--- DATA PROVIDED ---

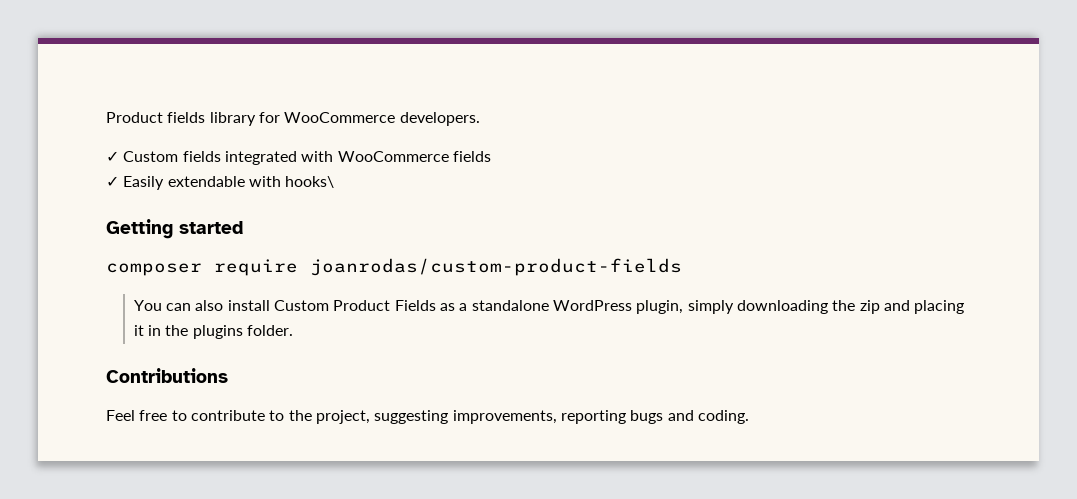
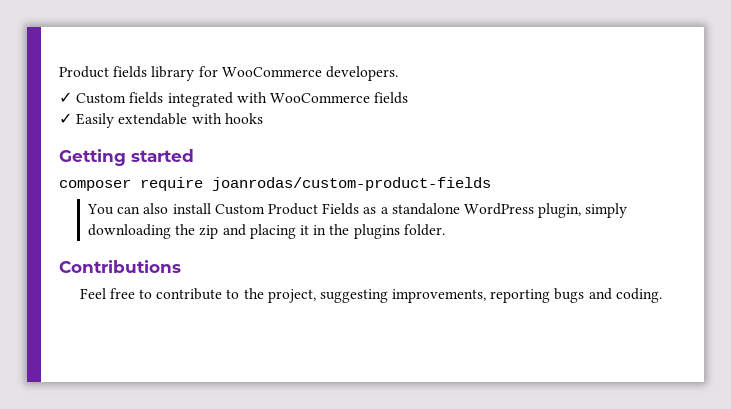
[285,176,335,188] hooks\ -> [224,113,263,124] hooks

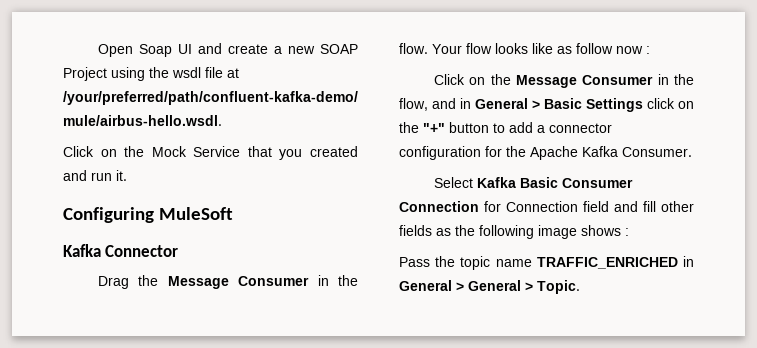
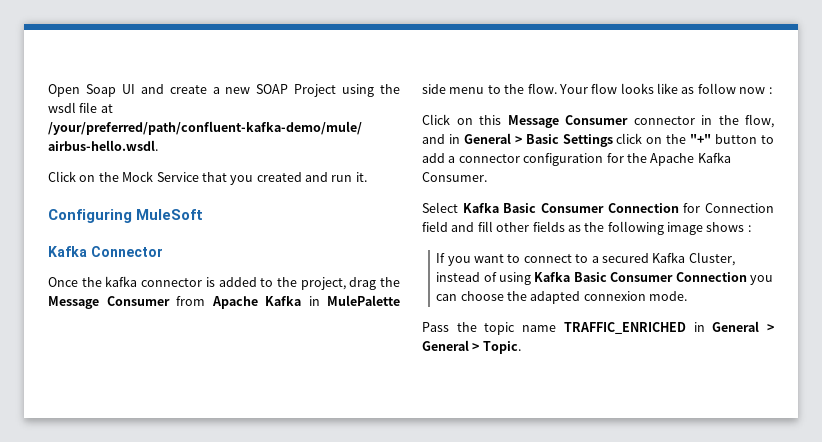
[98,275,329,289] Drag the Message Consumer in -> [48,276,400,290] [48,295,400,309] [422,84,501,94] Once the kafka connector is added to the project, drag the Message Consumer from Apache Kafka in MulePalette side menu to
[490,74,654,88] the Message Consumer -> [479,115,695,128] this Message Consumer connector
(629, 232) none -> [436,252,735,266] [436,272,773,285] [436,291,688,304] // If you want to connect to a secured Kafka Cluster, instead of using Kafka Basic Consumer Connection you can choose the adapted connexion mode.

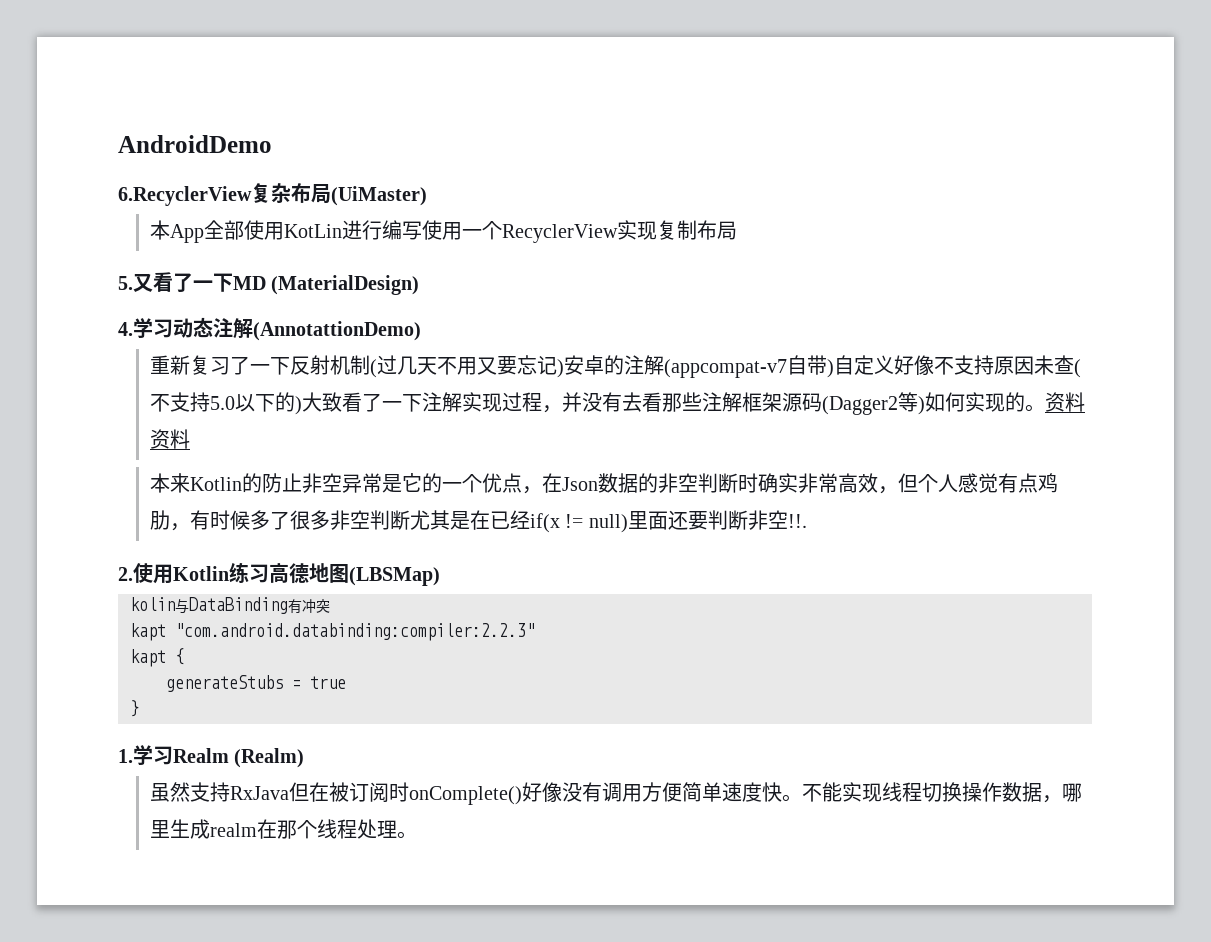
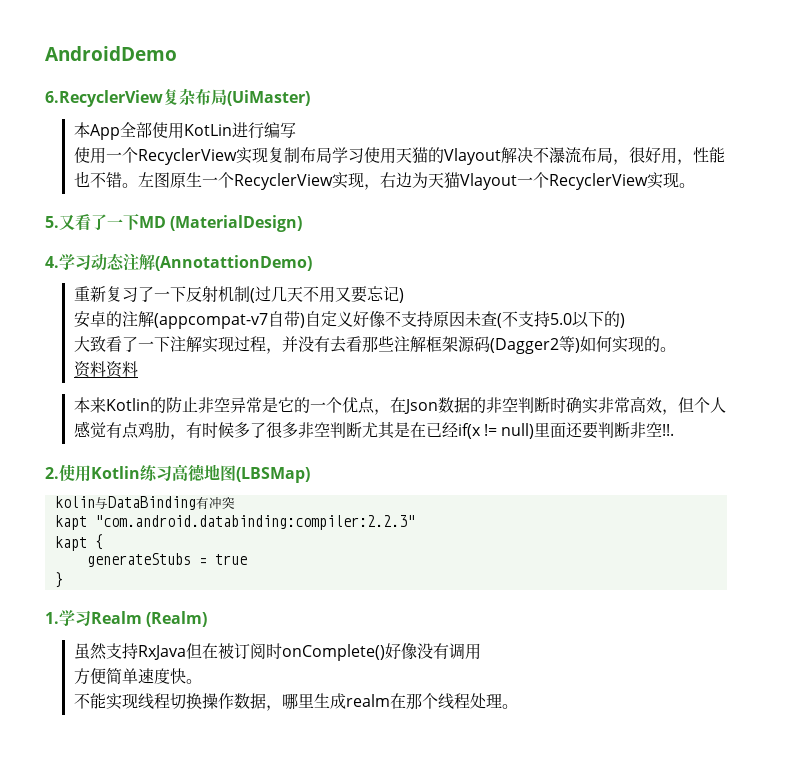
(422, 230) none -> (296, 130) //
(737, 230) none -> [331,147,725,165] [73,171,695,190] 学习使用天猫的Vlayout解决不瀑流布局，很好用，性能也不错。左图原生一个RecyclerView实现，右边为天猫Vlayout一个RecyclerView实现。
(564, 368) none -> (404, 295) //
(302, 405) none -> (625, 320) //
(1045, 408) none -> (676, 349) //
(642, 793) none -> (481, 651) //
(802, 798) none -> (202, 681) //

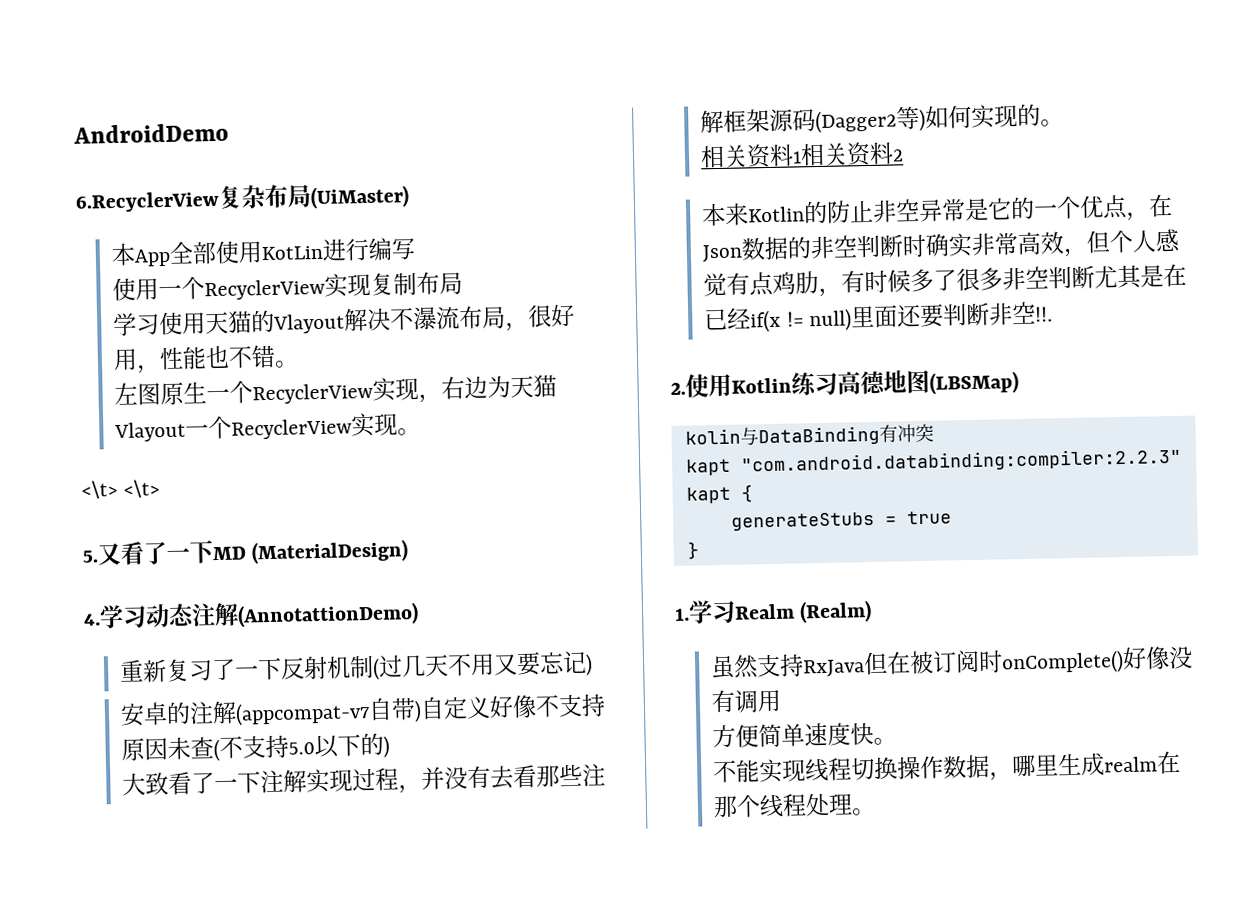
(332, 155) none -> (464, 283) //
(138, 185) none -> (300, 364) //
(695, 185) none -> [81,479,161,499] // <\t> <\t>
[73,361,138,378] 资料资料 -> [700,141,905,169] 相关资料1相关资料2

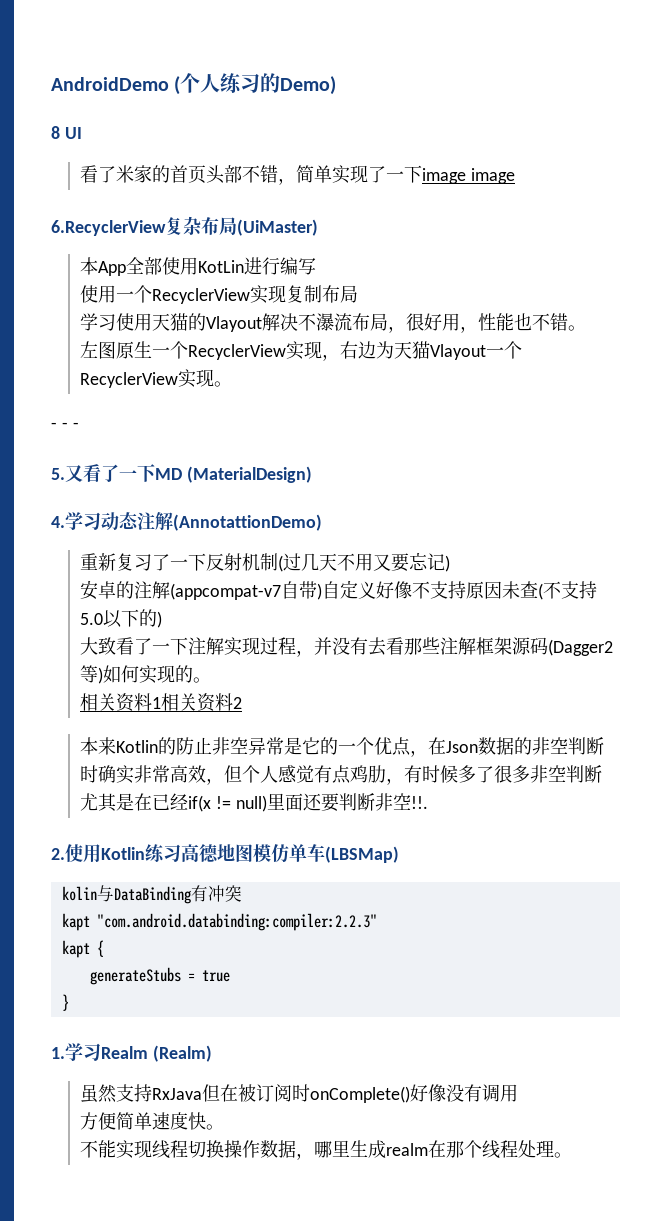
(229, 133) none -> [174,73,337,95] [51,126,82,139] [80,165,516,185] (个人练习的Demo) // 8 UI // 看了米家的首页头部不错，简单实现了一下image image
[81,479,161,499] <\t> <\t> -> [51,422,79,429] - - -
(930, 381) none -> [253,844,325,863] 模仿单车

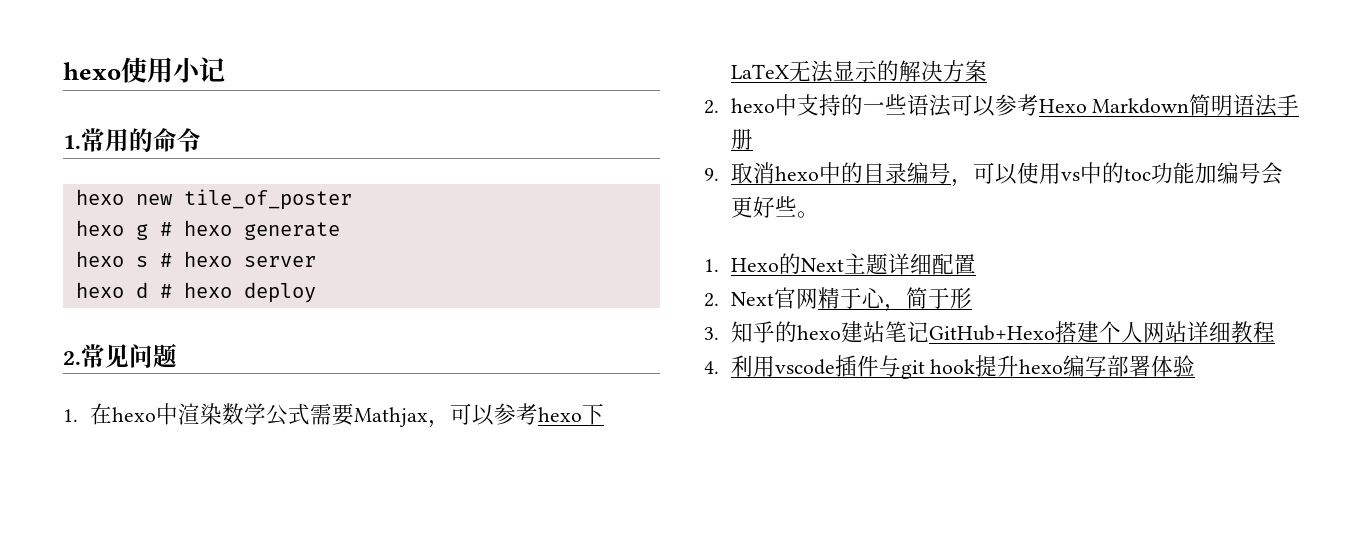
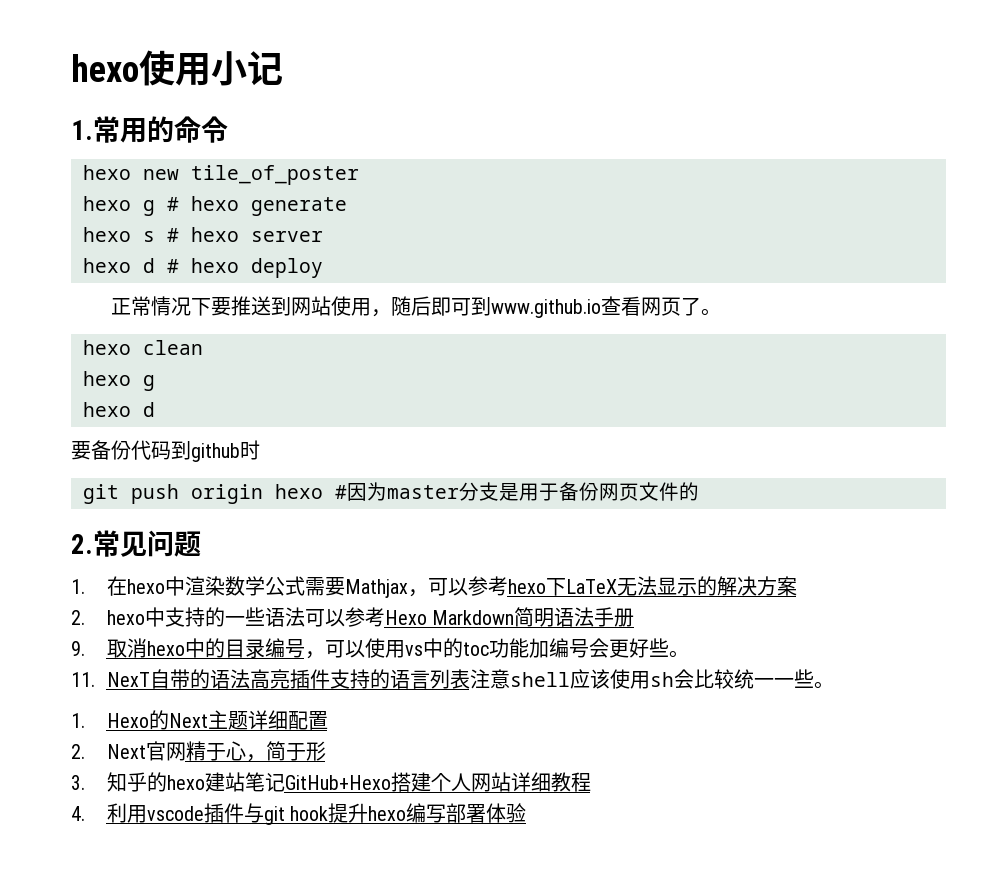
(316, 292) none -> [111,296,722,318] [83,340,203,355] [83,371,155,391] [83,402,155,417] [71,440,260,462] [83,482,699,504] // 正常情况下要推送到网站使用，随后即可到www.github.io查看网页了。 // hexo clean // hexo g // hexo d // 要备份代码到github时 // git push origin hexo #因为master分支是用于备份网页文件的
(819, 214) none -> [71,669,834,689] // 11. NexT自带的语法高亮插件支持的语言列表注意shell应该使用sh会比较统一一些。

---

▸ **WHAT THE TASK REQUIRES**: Print every entry above verbatim but drop the images.

▸ **WRITTEN REPLY**:
[285,176,335,188] hooks\ -> [224,113,263,124] hooks

[98,275,329,289] Drag the Message Consumer in -> [48,276,400,290] [48,295,400,309] [422,84,501,94] Once the kafka connector is added to the project, drag the Message Consumer from Apache Kafka in MulePalette side menu to
[490,74,654,88] the Message Consumer -> [479,115,695,128] this Message Consumer connector
(629, 232) none -> [436,252,735,266] [436,272,773,285] [436,291,688,304] // If you want to connect to a secured Kafka Cluster, instead of using Kafka Basic Consumer Connection you can choose the adapted connexion mode.

(422, 230) none -> (296, 130) //
(737, 230) none -> [331,147,725,165] [73,171,695,190] 学习使用天猫的Vlayout解决不瀑流布局，很好用，性能也不错。左图原生一个RecyclerView实现，右边为天猫Vlayout一个RecyclerView实现。
(564, 368) none -> (404, 295) //
(302, 405) none -> (625, 320) //
(1045, 408) none -> (676, 349) //
(642, 793) none -> (481, 651) //
(802, 798) none -> (202, 681) //

(332, 155) none -> (464, 283) //
(138, 185) none -> (300, 364) //
(695, 185) none -> [81,479,161,499] // <\t> <\t>
[73,361,138,378] 资料资料 -> [700,141,905,169] 相关资料1相关资料2

(229, 133) none -> [174,73,337,95] [51,126,82,139] [80,165,516,185] (个人练习的Demo) // 8 UI // 看了米家的首页头部不错，简单实现了一下image image
[81,479,161,499] <\t> <\t> -> [51,422,79,429] - - -
(930, 381) none -> [253,844,325,863] 模仿单车

(316, 292) none -> [111,296,722,318] [83,340,203,355] [83,371,155,391] [83,402,155,417] [71,440,260,462] [83,482,699,504] // 正常情况下要推送到网站使用，随后即可到www.github.io查看网页了。 // hexo clean // hexo g // hexo d // 要备份代码到github时 // git push origin hexo #因为master分支是用于备份网页文件的
(819, 214) none -> [71,669,834,689] // 11. NexT自带的语法高亮插件支持的语言列表注意shell应该使用sh会比较统一一些。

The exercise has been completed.